Via Bonvoyo, the app of Deutsche Bahn Connect GmbH, companies can reward their employees with individual mobility budgets for local public transport, bike sharing or the ICE train. Bonvoyo also displays CO2 values of selected means of transport. Taf mobile GmbH, Jena, Germany has also developed a mobility budget solu- tion together with Israeli HopOn Ltd. It includes a digital credit system for employers and institutions as well as a specially developed dashboard for easy administration. Employers can provide employees or customers with a special budget for the use of mobility services, for example limited to certain days and hours, types of transport and routes.

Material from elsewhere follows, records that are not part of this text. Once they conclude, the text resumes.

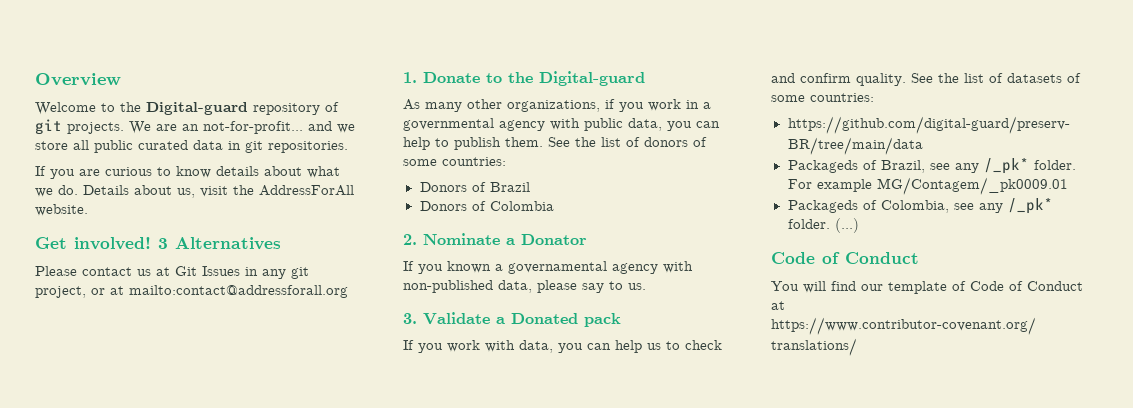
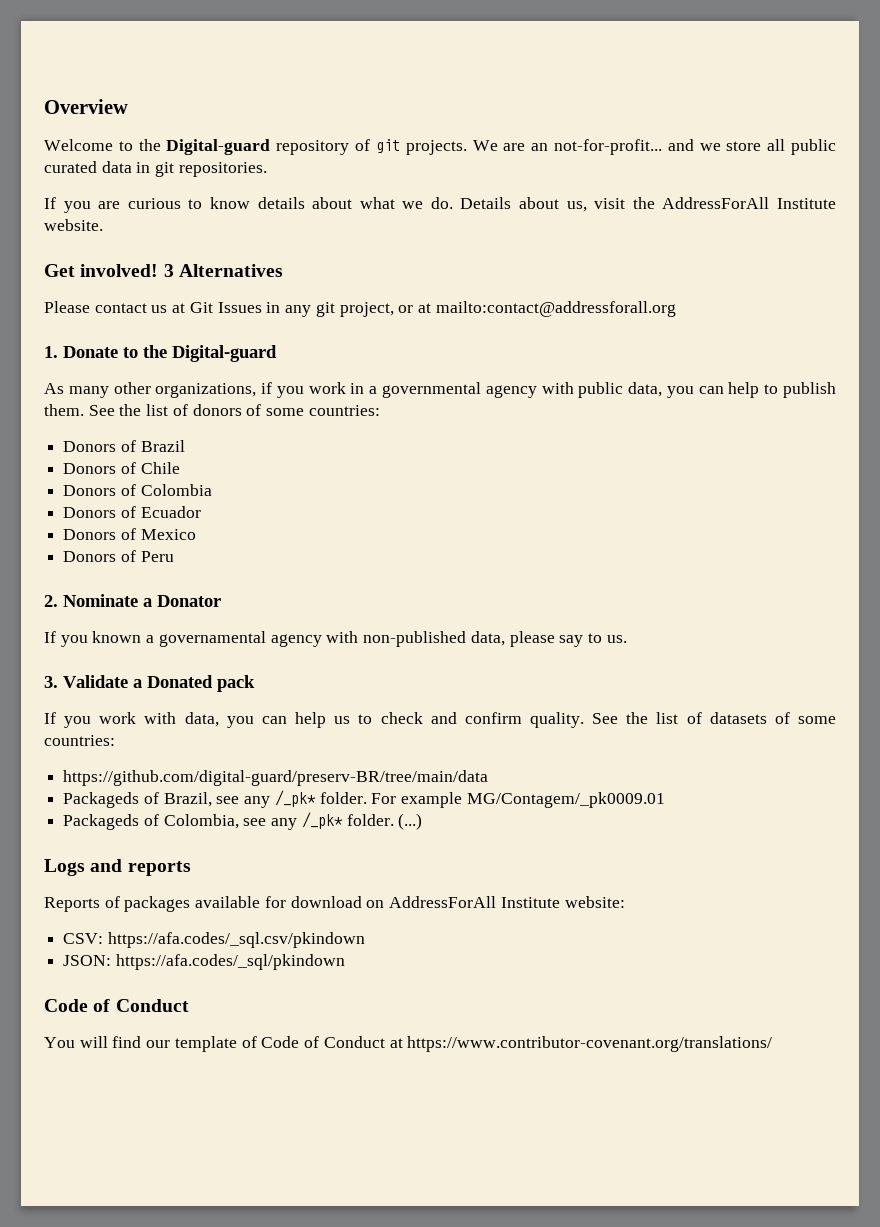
- Details about us, visit the AddressForAll website.
+ Details about us, visit the AddressForAll Institute website.
+ Donors of Chile
+ Donors of Ecuador
+ Donors of Mexico
+ Donors of Peru
+ Logs and reports
+ Reports of packages available for download on AddressForAll Institute website:
+ CSV: https://afa.codes/_sql.csv/pkindown
+ JSON: https://afa.codes/_sql/pkindown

Cybersecurity – more important than ever
In view of the increasingly complex systems of intermodal mobility, the cyber-security expert and owner of the company asvin GmbH, Mirko Ross, has turned his attention to cyber-security. At the Mobility+ Speakers' Corner on 22 September in Hall 7.1c, his presentation "Cybersecurity in the Supply Chain – Challenges in Intermodal Mobility" was an invitation to what he called a "horror show with lectures and lessons learned".
Behind the expectation of customers to receive one booking system for all mobility offers, he said, is a technically super complex system which allows for increasing hacker attacks. In the meantime, data is no longer stored only on a company server, but is located in clouds and data centres of various players. For economic reasons alone, no company can tackle the ingenuity of hackers by strengthening its firewalls. "Companies would lose that race," says Ross. The only chance, he said, is to introduce a mesh architecture instead of the security silos of and within companies, through which information is automatically and actively exchanged among all players. Many are super vigilant about their cybersecurity, Ross pointed out, but the creativity of hackers is incredible. In 2021 alone, attacks on software supply chains grew by 600 per cent, he reported, and then gave impressive examples of very recent hacking attacks on mobility providers.